Maling Kotak Amal Masjid Al Huda Trenggalek Masih Berkeliaran, Uang Rp 5 Juta Raib Terekam CCTV
faridmukarrom August 04, 2026 09:50 PM

TRIBUNMATARAMAN.COM, TRENGGALEK– Kasus pencurian kotak amal kembali terjadi di Kabupaten Trenggalek. Kali ini, pelaku menggasak uang infak di Masjid Al Huda, Dusun Kacangan, RT 27 RW 9, Desa Sumurup, Kecamatan Bendungan, Trenggalek.

Pelaku yang hingga kini masih dalam penyelidikan polisi diduga berhasil membawa kabur uang kotak amal senilai sekitar Rp 5 juta. Aksi pencurian tersebut terekam kamera CCTV masjid pada Rabu (29/7/2026) sekitar pukul 10.29 WIB.

Pembina Masjid Al Huda, Seno (55), mengatakan kejadian itu baru diketahui keesokan harinya saat dirinya hendak memasukkan uang ke kotak amal.

"Kejadiannya saya tahu hari Rabu. Paginya masukkan uang ke kotak. Ternyata kelihatan ada kejanggalan. Setelah saya buka, ternyata uangnya sudah diambil," ujar Seno usai Salat Asar berjamaah, Selasa (4/8/2026).
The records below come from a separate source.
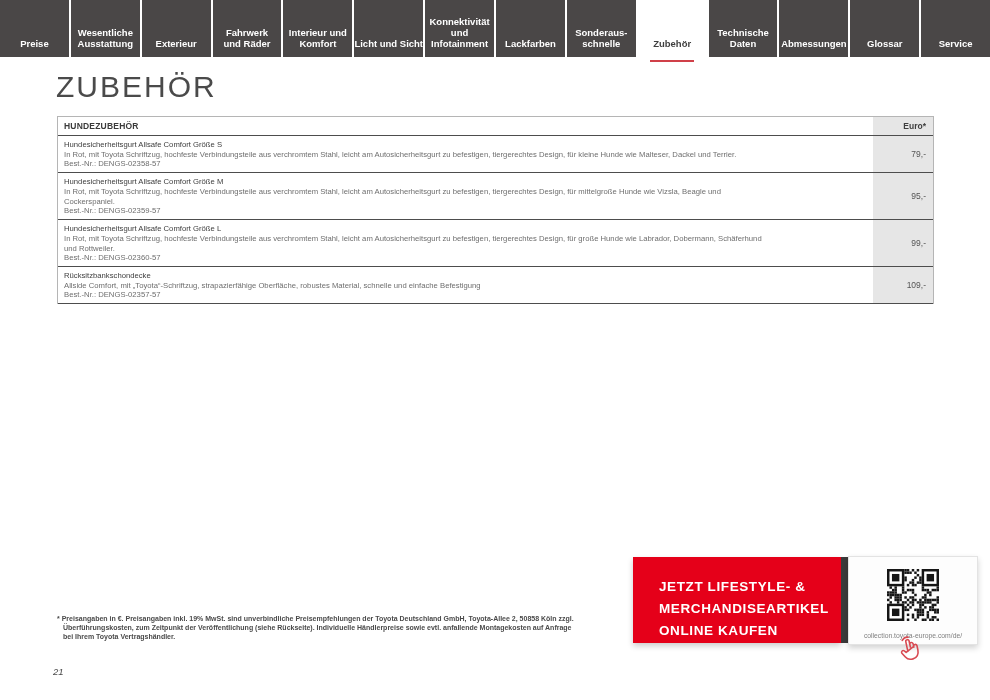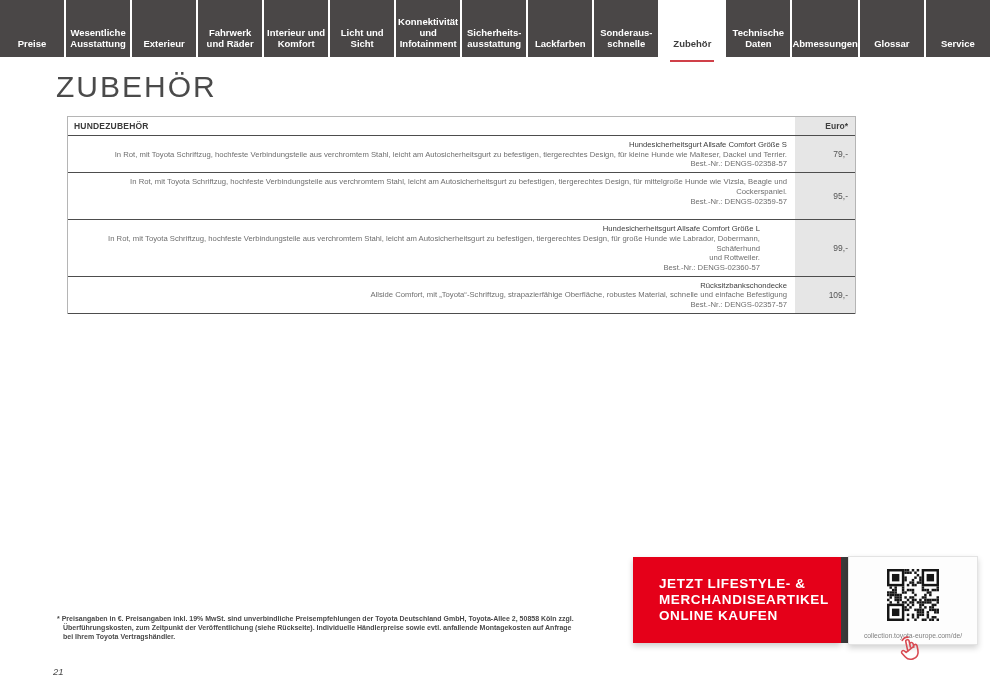"Sicherheits-" div.tab { html: <div>Sicherheits- ausstattung</div> -> none }
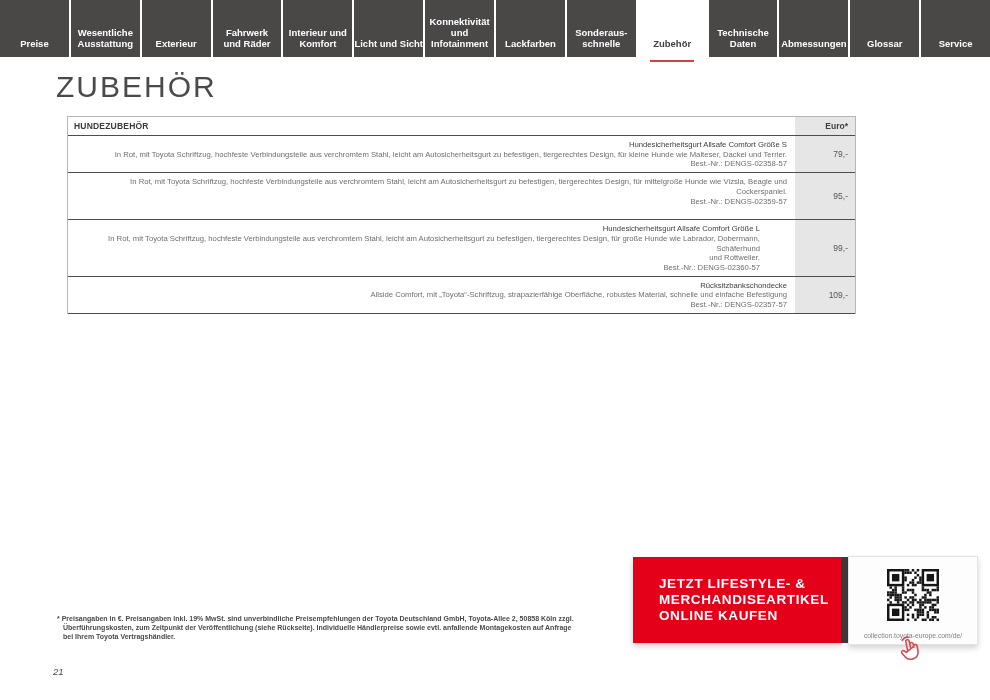"HUNDEZUBEHÖR" .pricelist { left: 67px -> 57px; text-align: right -> none; width: 789px -> 877px }
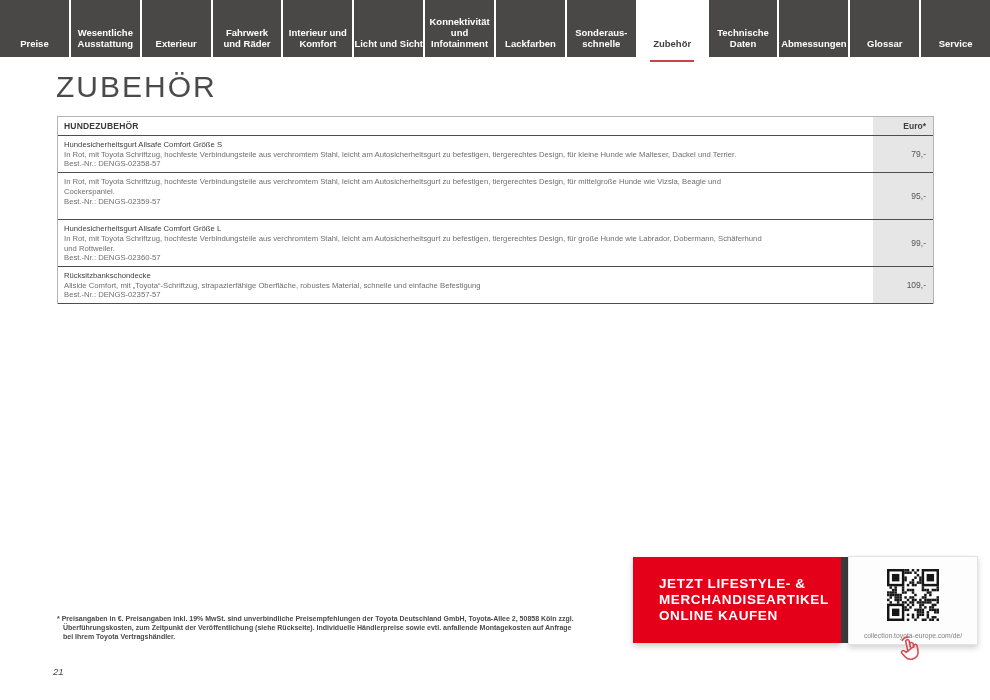"Hundesicherheitsgurt Allsafe Comfort Größe M" div.row-title { html: none -> <div>Hundesicherheitsgurt Allsafe Comfort Größe M</div> }
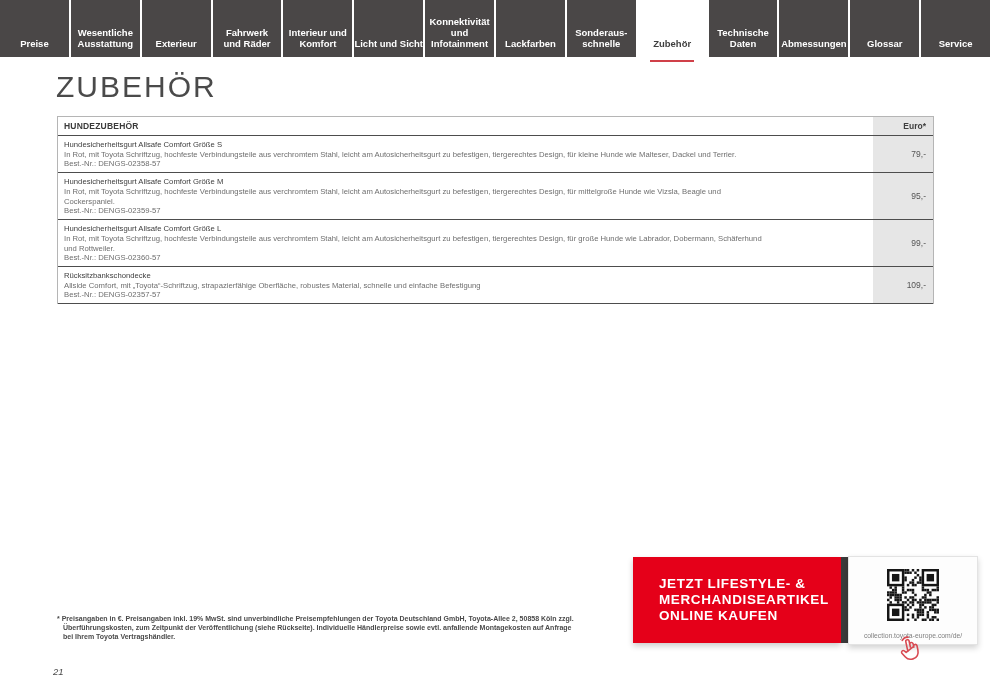"JETZT LIFESTYLE- &" .banner-text { line-height: 16px -> 22px }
Mengetahui uang kotak amal hilang, Seno segera menghubungi takmir masjid untuk memeriksa rekaman CCTV. Hasil pengecekan menunjukkan seorang pria terekam melakukan aksi pencurian seorang diri.

"Nah, Kamis itu juga langsung kita lapor ke pihak kepolisian. Hari itu juga kepolisian langsung terjun ke lokasi," imbuhnya.

Pelaku Beraksi Saat Masjid Sepi

Menurut Seno, saat kejadian kondisi masjid relatif sepi. Meski demikian, tepat di depan masjid terdapat bengkel motor yang cukup ramai aktivitas.

Namun warga maupun orang-orang yang berada di sekitar lokasi tidak menaruh curiga karena masjid tersebut memang sering menjadi tempat singgah para musafir, kurir, maupun sales untuk beristirahat dan menunaikan salat.

"Iya, kondisi masjid karena jam 10.30-an siang ya sepi. Ya, tapi kalau di depannya kan ada kegiatan bengkel. Dan banyak musafir yang kadang istirahat di sini," akuinya.

Seno mengungkapkan pencurian kotak amal bukan kali pertama terjadi di Masjid Al Huda. Bahkan menurutnya, kejadian serupa sudah berlangsung hampir empat kali.

Karena itulah pengurus masjid memutuskan memasang kamera CCTV sebagai langkah antisipasi sekaligus alat bukti apabila terjadi tindak kriminal kembali.

"Sebelumnya sudah beberapa kali. Makanya kita pasang pakai CCTV itu harapannya kalau suatu saat nanti ada yang ngambil bisa ketahuan. Kalau kejadiannya seingat saya sudah ada hampir empat kali," akuinya.

Kerugian akibat pencurian tersebut diperkirakan mencapai lebih dari Rp 5 juta. Nominal itu dihitung berdasarkan jumlah uang yang terkumpul selama kurang lebih empat bulan terakhir sejak kotak amal terakhir dibuka pada Ramadan lalu.

"Perkiraan sekitar Rp 5 juta lebih mungkin. Karena sudah 4 bulan tidak kita buka kotak amalnya," ulasnya.

Harap Pelaku Segera Ditangkap

Seno berharap pihak kepolisian dapat segera mengungkap identitas pelaku dan menangkapnya agar tidak kembali meresahkan masyarakat maupun jamaah masjid.

"Kita tunggu nanti hasilnya. Harapan kami mewakili jemaah ini, mudah-mudahan nanti pelakunya segera bisa tertangkap," katanya.

Ia juga berharap proses hukum dapat memberikan efek jera kepada pelaku apabila berhasil diamankan.

"Pelakunya ini mungkin pernah berapa kali mengambil biar nanti ada ada efek jera. Iya, agar tidak membuat resah jemaah," tutupnya.

Sementara itu, pihak Polsek Bendungan membenarkan adanya laporan pencurian kotak amal di wilayah Desa Sumurup dan saat ini masih melakukan penyelidikan.

"Benar mas di wilayah Kecamatan Bendungan ada kejadian tersebut. Kami bersama anggota masih melakukan penyelidikan," ujar salah satu narasumber internal Polsek Bendungan.